I have never told anyone about this before. Don’t ask me why I did it. I have no good answer for that. I will not try to make excuses for what I did, because it was inexcusable. Only know that however harshly you may judge me, it cannot be as harshly as I judge myself. I have regretted it every day of my life.
That night, David supported me as, weak and in terrible pain, I slowly climbed back down the stairs. He helped me into the station wagon and took me home. The doctor said I would be fine in a day or two, but it took much longer for my body to heal. I was never again able to get pregnant. Healing my spirits took even longer. For weeks that stretched into months, I felt sad and depressed. Sometimes I would start to cry for no reason at all. But, of course, I hid all this from David. As I knew only too well, there were two things he would not tolerate, self-pity and commitment, so I made sure not to bother him with either. After all that had happened, I still couldn’t bear the thought of losing him.

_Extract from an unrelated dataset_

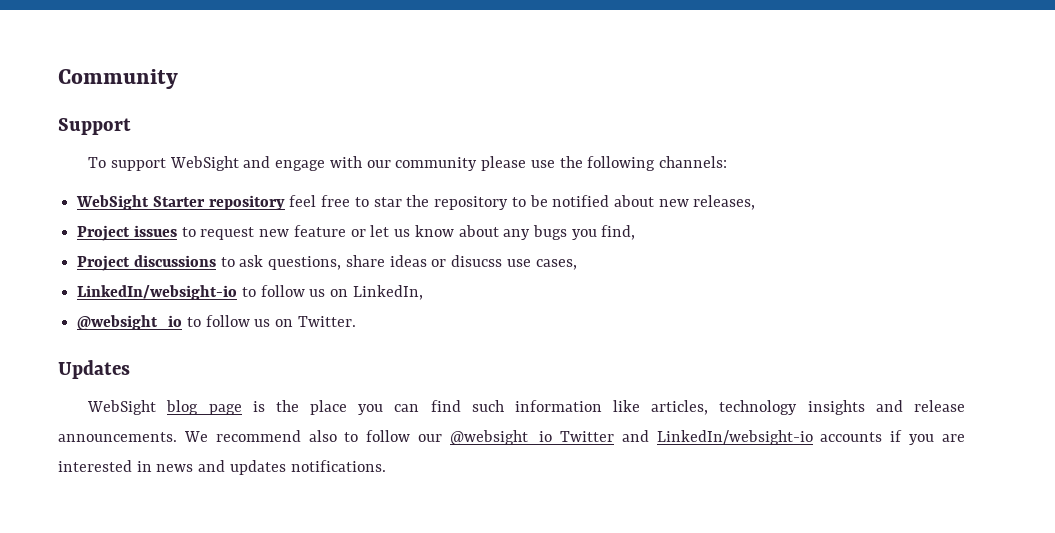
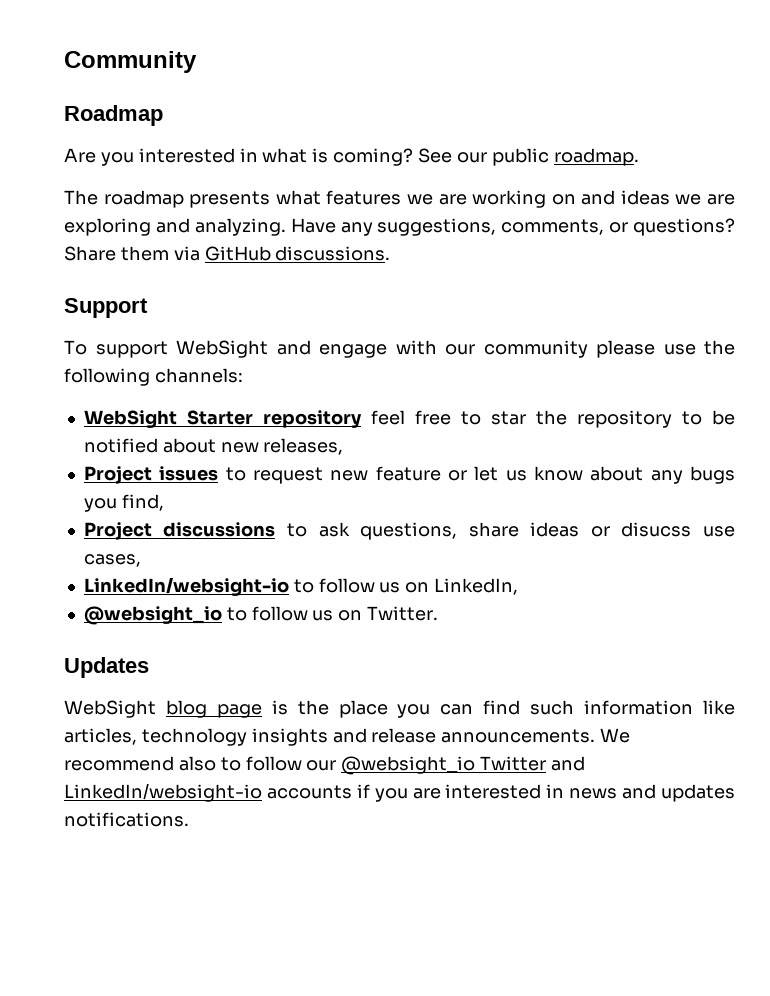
(178, 79) none -> [64,105,163,126] [64,148,639,166] [64,190,735,208] [64,218,735,236] [64,246,391,261] // Roadmap // Are you interested in what is coming? See our public roadmap. // The roadmap presents what features we are working on and ideas we are exploring and analyzing. Have any suggestions, comments, or questions? Share them via GitHub discussions.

But in the end, none of that mattered.
One day, David came home and said he’d received a grant to study sculpture in Rome. At first I was excited, thinking he meant to bring me with him, but before long I realized that he was going alone. He said that the grant was a small one, not enough to support us both, and that Rome was expensive. The place he was going to live, he said, was small and filthy, and I would hate it. I told him I didn’t care, that I would get a job to help with expenses, but he wouldn’t be swayed. He was going to Rome alone.
“It’s just for a year, baby. Then I’ll be back. Why don’t you move out to Connecticut with your mother and Susan for a while? You know how much Susan misses you. Think how great it would be for you to be able to spend some time with her. Especially now. She’ll be off to college soon, and you’ll never have another chance like this.” He leaned over and kissed me on the forehead.
“It’ll be great. A year will fly by so fast you won’t believe it. This is my big break. This will make my reputation, and I’ll finally be able to make a decent living as an artist! When I get back, I’ll come out to Connecticut, and we can talk about our future.”
And because I wanted to believe him and knew that if I complained he’d never come back, I did what he wanted me to.
Three weeks later, we loaded the station wagon with the last of my things from our now-empty loft, and David drove me to Winthrop. He left the car for me, so, after we unpacked it, I drove him to the train station so he could go back to New York and catch a cab to the airport. Traffic was terrible. When we arrived at the station, the train was getting ready to leave. David had to run and left without kissing me good-bye.
It would be two years before I saw him again.
Other than the pleasure of being reunited with my little sister, living at home was just as bad as I’d thought it would be. Mother was as impossible as ever, disapproving of everything and everyone. She was particularly vocal in her criticism of me, frequently decrying my stupidity at letting David leave the country without extracting a ring from him and making a lot of speeches about not buying cows when milk was free.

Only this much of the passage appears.